Data to use
————

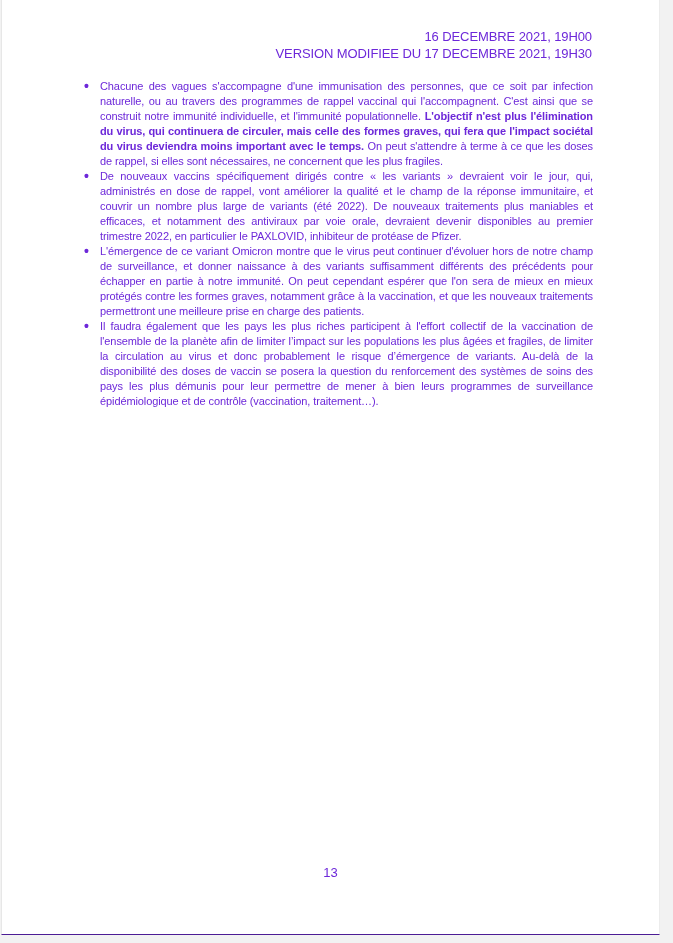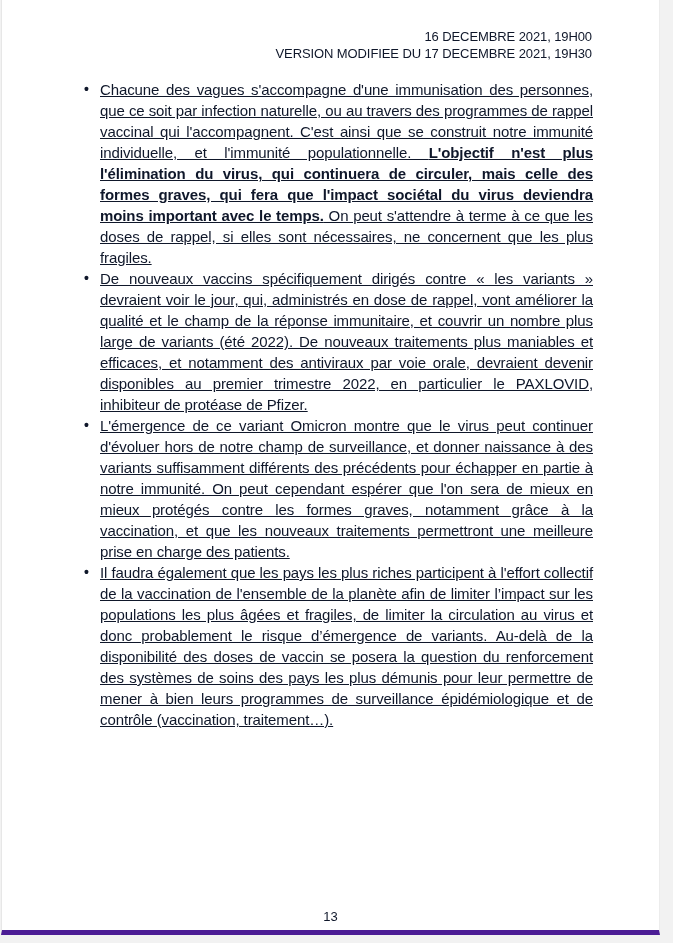--- a/index.html
+++ b/index.html
@@ -21,8 +21,8 @@
     background: #ffffff;
     border-left: 1px solid #e7e7e7;
     border-right: 1px solid #ececec;
-    border-bottom: 5px solid #4c1d95;
-    color: #0f172a;
+    border-bottom: 1px solid #4c1d95;
+    color: #6d28d9;
   }
   .doc-header {
     padding-top: 28px;

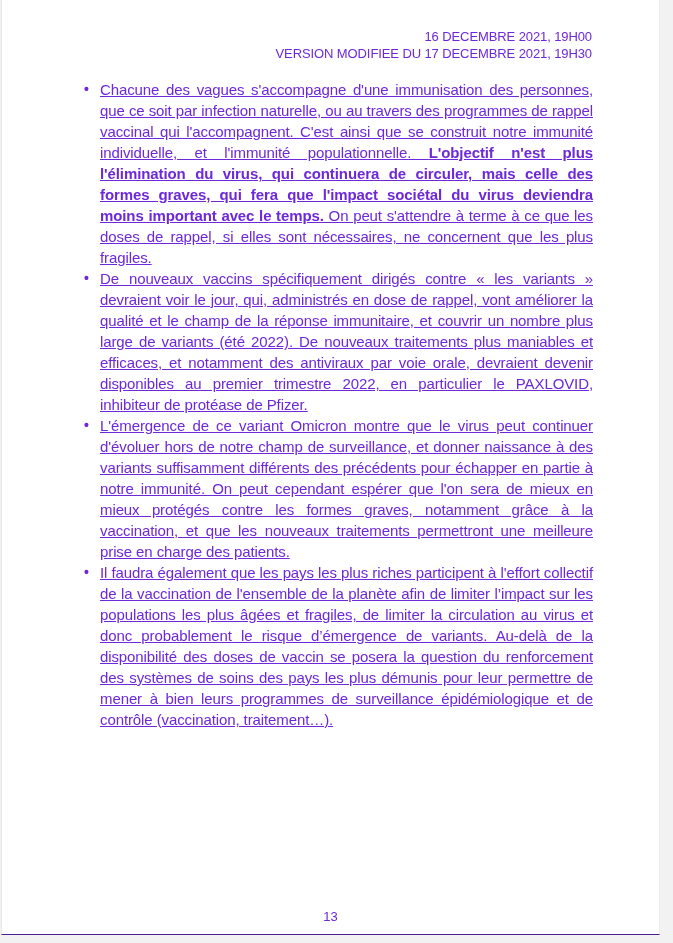--- a/index.html
+++ b/index.html
@@ -42,10 +42,9 @@
     position: relative;
     text-align: justify;
     text-justify: inter-word;
-    font-size: 15px;
-    line-height: 21px;
+    font-size: 11px;
+    line-height: 15px;
     letter-spacing: -0.1px;
-    text-decoration: underline;
   }
   ul.bullets li::before {
     content: "\2022";

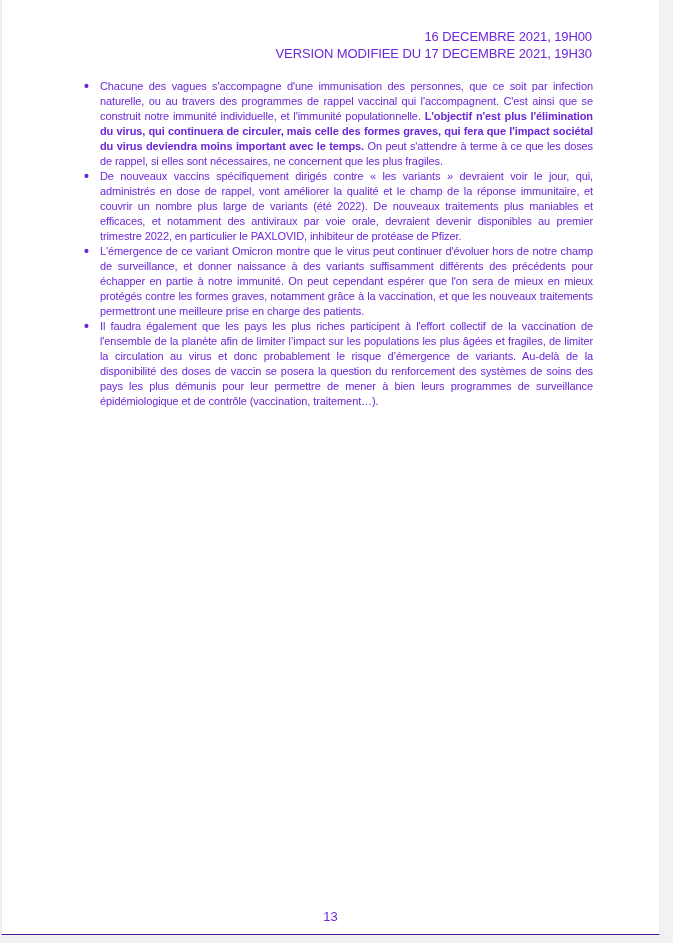--- a/index.html
+++ b/index.html
@@ -57,7 +57,7 @@
   ul.bullets li .b { font-weight: bold; }
   .page-footer {
     position: absolute;
-    top: 908px;
+    top: 864px;
     left: 0;
     width: 100%;
     text-align: center;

————

Exercise
Return to the listing above and set it down exactly, leaving out its pictures.

Exercise response
--- a/index.html
+++ b/index.html
@@ -21,8 +21,8 @@
     background: #ffffff;
     border-left: 1px solid #e7e7e7;
     border-right: 1px solid #ececec;
-    border-bottom: 5px solid #4c1d95;
-    color: #0f172a;
+    border-bottom: 1px solid #4c1d95;
+    color: #6d28d9;
   }
   .doc-header {
     padding-top: 28px;

--- a/index.html
+++ b/index.html
@@ -42,10 +42,9 @@
     position: relative;
     text-align: justify;
     text-justify: inter-word;
-    font-size: 15px;
-    line-height: 21px;
+    font-size: 11px;
+    line-height: 15px;
     letter-spacing: -0.1px;
-    text-decoration: underline;
   }
   ul.bullets li::before {
     content: "\2022";

--- a/index.html
+++ b/index.html
@@ -57,7 +57,7 @@
   ul.bullets li .b { font-weight: bold; }
   .page-footer {
     position: absolute;
-    top: 908px;
+    top: 864px;
     left: 0;
     width: 100%;
     text-align: center;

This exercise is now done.